CROWDSEC_MACHINE_ID / CROWDSEC_MACHINE_PASSWORD

Default: (unset)
Overrides: crowdsec_machine_id / crowdsec_machine_password in manager.yml (password stored encrypted)

CrowdSec machine credentials. Required to read alerts and to unban (delete decisions) from the CrowdSec tab - bouncer keys get 403 access forbidden on those endpoints. Decisions only need CROWDSEC_API_KEY. Create a machine with cscli machines add traefik-manager --auto and copy the login / password from local_api_credentials.yaml. The settings field values take priority over these env vars.

yaml
environment:
  - CROWDSEC_MACHINE_ID=traefik-manager
  - CROWDSEC_MACHINE_PASSWORD=your-machine-password

If the password contains a $, escape it as $$ in docker-compose.yml.


Security

SECRET_KEY

Default: (auto-generated and persisted as .secret_key alongside SETTINGS_PATH)

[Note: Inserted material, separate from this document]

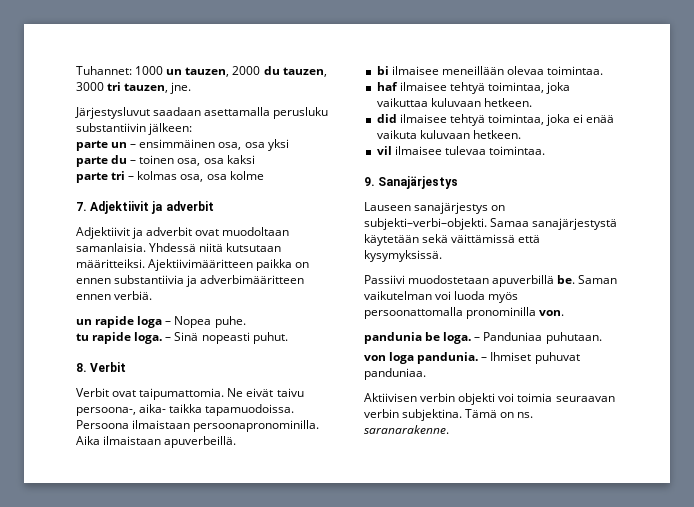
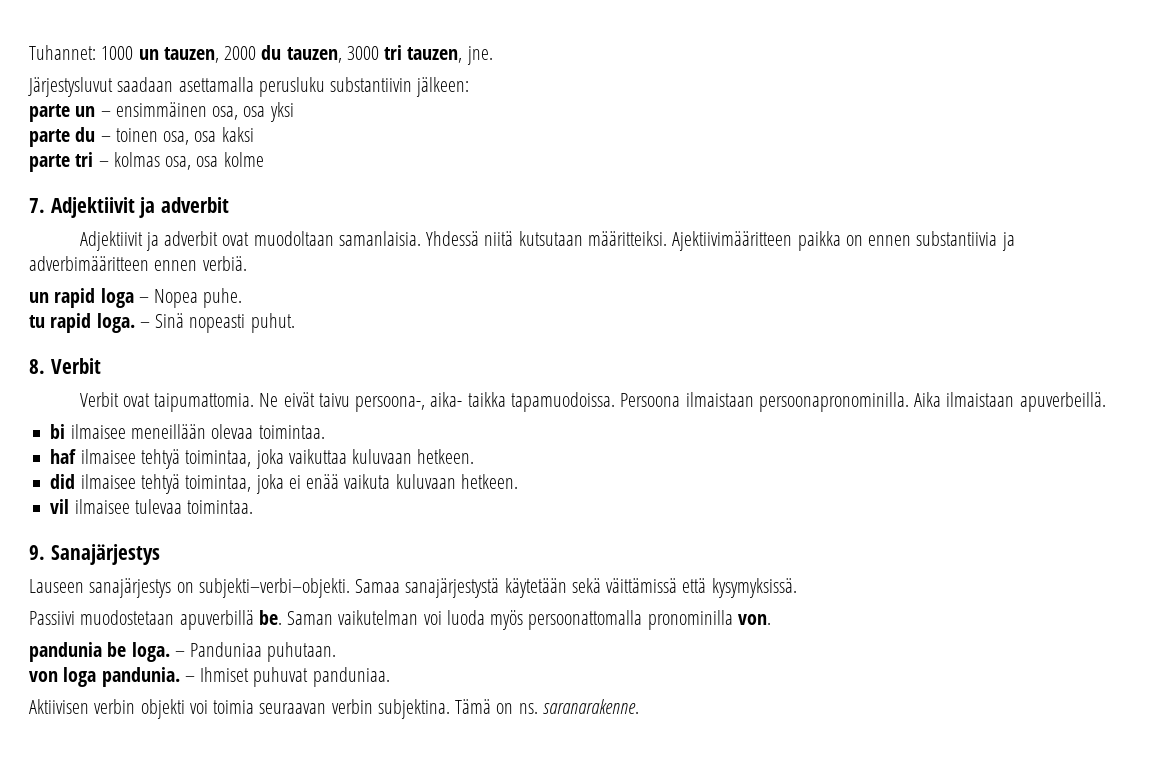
- un rapide loga – Nopea puhe.
+ un rapid loga – Nopea puhe.
- tu rapide loga.
+ tu rapid loga.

Flask session signing key. Set this to keep sessions alive across container restarts without re-login.

yaml
environment:
  - SECRET_KEY=your-random-32-byte-hex-string

Generating a key

bash
python3 -c "import secrets; print(secrets.token_hex(32))"

OTP_ENCRYPTION_KEY

Default: (auto-generated and stored as .otp_key alongside SETTINGS_PATH)

Fernet key for encrypting TOTP secrets at rest in manager.yml.

yaml
environment:
  - OTP_ENCRYPTION_KEY=your-32-byte-url-safe-base64-key

Generating a key

bash
python3 -c "from cryptography.fernet import Fernet; print(Fernet.generate_key().decode())"

WARNING

If you lose this key, existing TOTP secrets become unreadable and 2FA must be re-enrolled. Back up .otp_key alongside your config volume.